Die Einschlusskriterien umfassten:
- Angle-Klasse III - Frühbehandlung, Hauptbehandlung oder beides - abgeschlossene Behandlung bis Ende 2020
Eingeschlossen werden konnten 42 Patienten für die Frühbehandlung und 148 Patienten für die Hauptbehandlung, darunter 17 Patienten, die sowohl eine Früh- als auch eine Hauptbehandlung am Studienzentrum erhielten. Bezogen auf die Behandlungsqualität konnten folgende Ergebnisse abgeleitet werden:
- Frühbehandlung: der initiale PAR-Wert von 32,6 ± 7,5 Punkten konnte um 15,0 ± 13,0 Punkte auf 17,5 ± 10 Punkte reduziert werden. - nach der Frühbehandlung erreichten 31% die Kategorie „greatly improved“, 43% „improved“ und 26% die Kategorie „worse/no different“. - Hauptbehandlung: der initiale PAR-Wert von 35,2 ± 9,5 Punkten konnte um 29,3 ± 10,8 Punkte auf 6,0 ± 5,0 Punkte (T1) reduziert und in der Nachbeobachtungsphase (T2) weitestgehend stabil bei 6,7 ± 5,2 Punkten gehalten werden. - nach der aktiven Hauptbehandlung erreichten 71% die Kategorie „greatly improved“, 23% „improved“ und 6% die Kategorie „worse/no different“. Nach der Retention verteilten sich die Patienten mit 69% auf die Kategorie „greatly improved“, 23% auf „improved“ und 8% auf „worse/no different“. - Die nur zum Zeitpunkt T2 stattfindende Bewertung nach AHLGREN (1988) beurteilte 11% als ausgezeichnetes, 34% als gutes, 41% als akzeptables und 14% als inakzeptables Behandlungsergebnis. - Unter der Frühbehandlung (T0*-T1*) konnte die Anzahl der Patienten mit Zähnen im frontalen Kreuzbiss um 64%, während der Hauptbehandlung (T0-T2) um 76% reduziert werden. - Während der Frühbehandlung (T0*-T1*) konnte die Okklusion im Molarenbereich im Median rechts um ¼ Pb auf Neutralokklusion verbessert werden, während es links zu einer Verschlechterung um ¼ Pb auf ½ Pb Mesialokklusion kam. Während der Hauptbehandlung (T0-T2) konnte der Median der Molarenokklusion von ½ Pb mesial beidseits auf eine Neutralokklusion verbessert werden. - Es konnte ein moderater Zusammenhang der Variablen ANB (r= 0,550) und ML/NSL (r= 0,506) für die PAR-Wert Reduktion während der Frühbehandlung und bei den Variablen Overjet zum Zeitpunkt T0 (ρ= -0,562) und der Anzahl der Zähne im frontalen Kreuzbiss zum Zeitpunkt T0 (ρ= 0,667) für die PAR-Wert Reduktion während der Hauptbehandlung ermittelt werden. - Rezessionen wurden nur während der Hauptbehandlung untersucht; zu T0 hatten 15% der Patienten Rezessionen, unter der Behandlung stieg die Anzahl zu T1 auf 48% und zu T2 nochmals auf 53% an. Am häufigsten betroffen waren die Unterkieferfrontzähne 31 und 41.

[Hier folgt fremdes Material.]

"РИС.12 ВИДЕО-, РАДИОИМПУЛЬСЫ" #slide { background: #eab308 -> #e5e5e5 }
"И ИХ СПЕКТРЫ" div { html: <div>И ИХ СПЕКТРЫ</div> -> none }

Die Frühbehandlung kann effektiv dazu dienen, frontale Kreuzbisse zu überstellen und somit den Weg für eine normale Gebissentwicklung zu bahnen. Die PAR-Wert Reduktion und auch die Okklusion müssen hier aufgrund der gegebenen kassenrechtlichen Limitationen weniger streng bewertet werden. Im Rahmen der Hauptbehandlung sollte laut RICHMOND et al. (1992b) die prozentuale Verteilung in der Kategorie „worse/no different“ ≤5% sein (hier 6%/8%) und die durchschnittliche PAR-Index Verbesserung ≥70% (hier 80%/77%) betragen. Somit kann die Behandlungsqualität der kieferorthopädischen Versorgung der Angle-Klasse III während der Hauptbehandlung am Studienzentrum als gut bewertet werden. Eindeutige prädiktive Faktoren für ein gutes oder schlechtes Behandlungsresultat konnten nicht identifiziert werden.